Wir glauben an den Grundsatz: Verfluche nicht die Dunkelheit, zünde eine Kerze an. Zusammen mit unseren Mitarbeitern, mit den Tausenden von Friedensaktivisten beider Völker, haben wir schon viele Kerzen angezündet.

Ich bin ein Optimist. Ich glaube, dass aus der Dunkelheit der Verzweiflung schon Dämmerung wird, es fängt ganz langsam an, heller zu werden. Die Überzeugung, dass das Blutvergießen zu nichts führt, breitet sich in Israel aus.

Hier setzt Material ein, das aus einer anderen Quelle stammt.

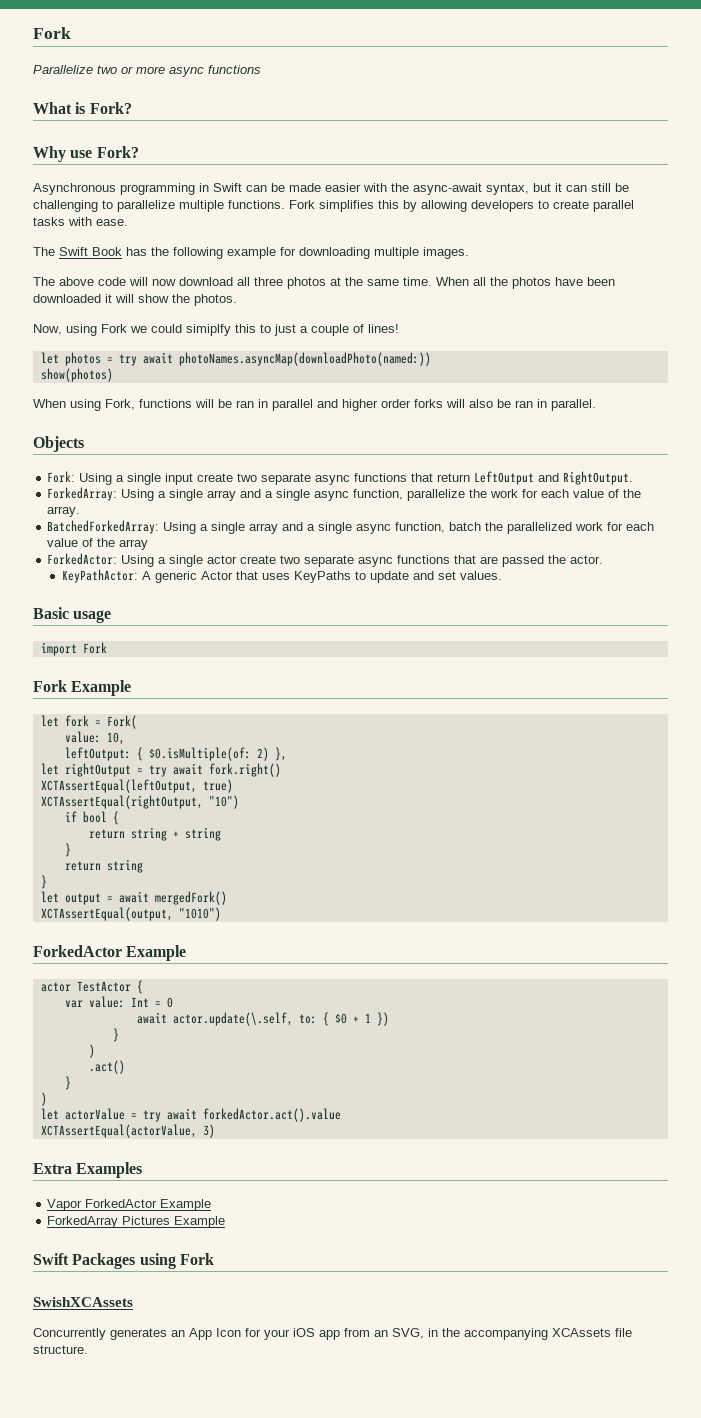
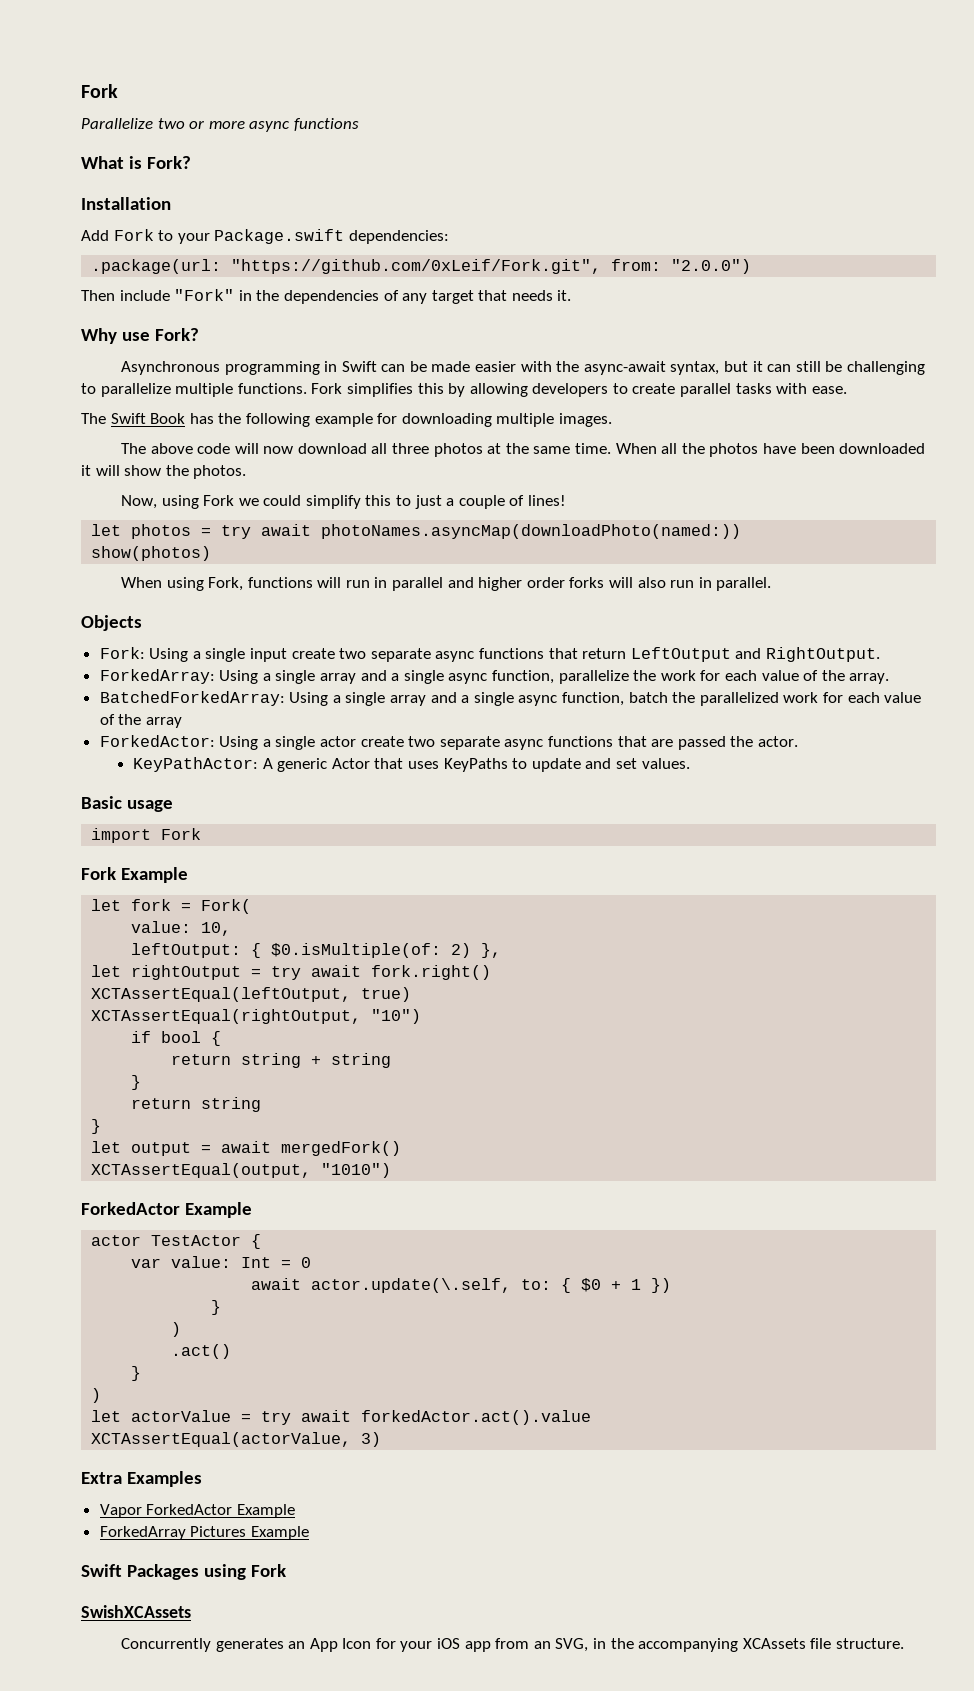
+ Installation
+ Add Fork to your Package.swift dependencies:
+ .package(url: "https://github.com/0xLeif/Fork.git", from: "2.0.0")
+ Then include "Fork" in the dependencies of any target that needs it.
- Now, using Fork we could simiplfy this to just a couple of lines!
+ Now, using Fork we could simplify this to just a couple of lines!
- When using Fork, functions will be ran in parallel and higher order forks will also be ran in parallel.
+ When using Fork, functions will run in parallel and higher order forks will also run in parallel.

30 unserer Kampfpiloten weigern sich, unmoralische Befehle auszuführen. Die Zahl der Verweigerer unter unseren Soldaten wächst. Der Generalstabschef, bis vor kurzem ein extremer Draufgänger, hat seinen Vorgesetzten widersprochen und erklärt, das es keine militärische Lösung gibt. Die Genfer Friedensgespräche haben Wirkung, sie zeigen, dass es Partner für den Frieden gibt. Eltern gefallener Soldaten protestieren öffentlich gegen die sinnlose Opferung ihrer Kinder.

Es weht ein neuer Wind. Es entsteht neue Hoffnung. Wir werden alles tun, damit diese Hoffnung wächst, damit sie zu einer historischen Wende führt.

Als ein Gusch-Schalom-Aktivist nehme ich diese Auszeichnung dankbar an. Ich bin besonders stolz, weil sie mit dem Namen Lew Kopelews verbunden ist. Alle Kämpfer für Frieden und Menschenrechte in Israel, Palästina und in der ganzen Welt, gehören einer internationalen Gemeinschaft an, für die Lew Kopelew ein Vorbild war und ist.

Ich danke Ihnen. Wir werden Sie nicht enttäuschen.